Covenant relationship with God involves a severing, a separation from
the world and the flesh. James puts it as plainly as could be: friendship
with the world means you are an enemy of God. Nobody, not even an atheist,
would say he hated God. But this is how God sees our friendship with the
world. The seed of the woman and the seed of the serpent are by their
very nature in opposition to each other. There is an essential opposition
between a man and a snake; there’s no third road of compromise between
the two. The subsequent necessity for ‘Separation from the world’

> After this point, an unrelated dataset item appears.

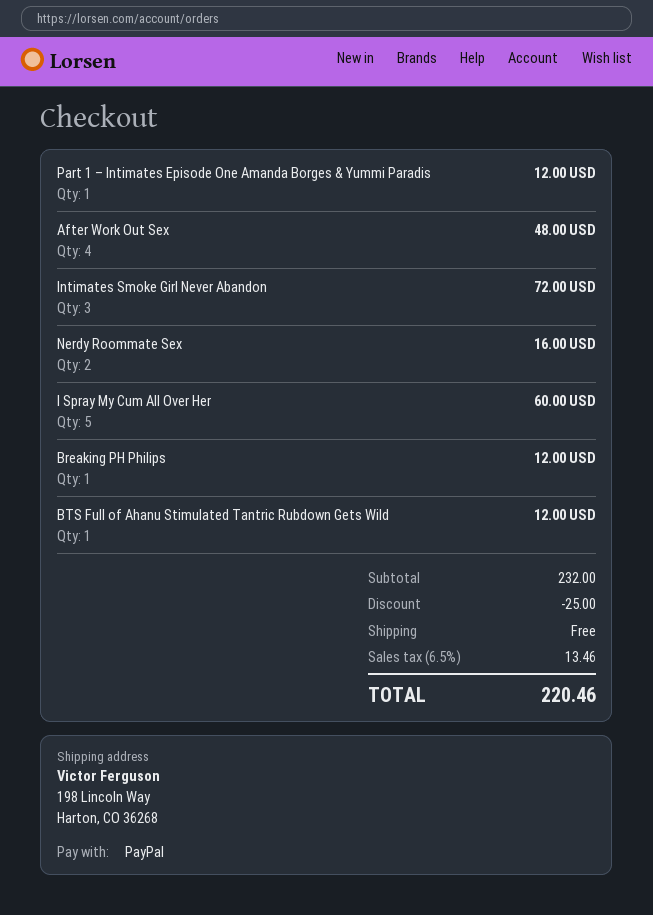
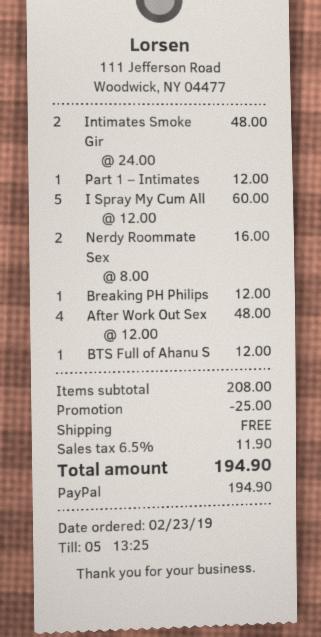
Intimates Smoke Girl Never Abandon: 3 for 72.00 -> 2 for 48.00
subtotal: 232.00 -> 208.00
tax: 6.5% = 13.46 -> 6.5% = 11.90
total: 220.46 -> 194.90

can become such a familiar cry that it loses meaning, and takes on a negative
overtone; and it has to be said that it has all too often been associated
with tokenistic separation rather than the separation God seeks. We must
also be aware that it’s all to easy to be separate from the world in ways
which are just convenient to us. We may not like, e.g. the café culture,
or cinemas; we may not be good at personal relationships... and so we
can justify all this as ‘separation from the world’, whereas in fact our
hearts are not separated unto the things of God. Yet the early believers
were separated from the world in a radical sense. Tertullian mentioned
that the Christians were referred to as a “third race”, after the Romans
and Greeks [the first] and the Jews [the second]. They were recognized
for what they were- another nation.
From...unto
The meaning of ‘holiness’ is both to be separated from and separated
unto. Separation isn’t only something negative; it’s more essentially
something positive. We are separated from this world because
we are separated unto the things of God’s Kingdom; the separation
from is a natural, unpretended outcome of our involvement in
the things of God’s Kingdom. It’s not part of a cross which the
believer must reluctantly, sacrificially bare. Like all spiritual growth,
it is unaffected; the number of hours spent watching t.v. goes down (to
zero?) naturally; the friendships with the world naturally
frizzle out, the way we dress, the things we hope for and talk about...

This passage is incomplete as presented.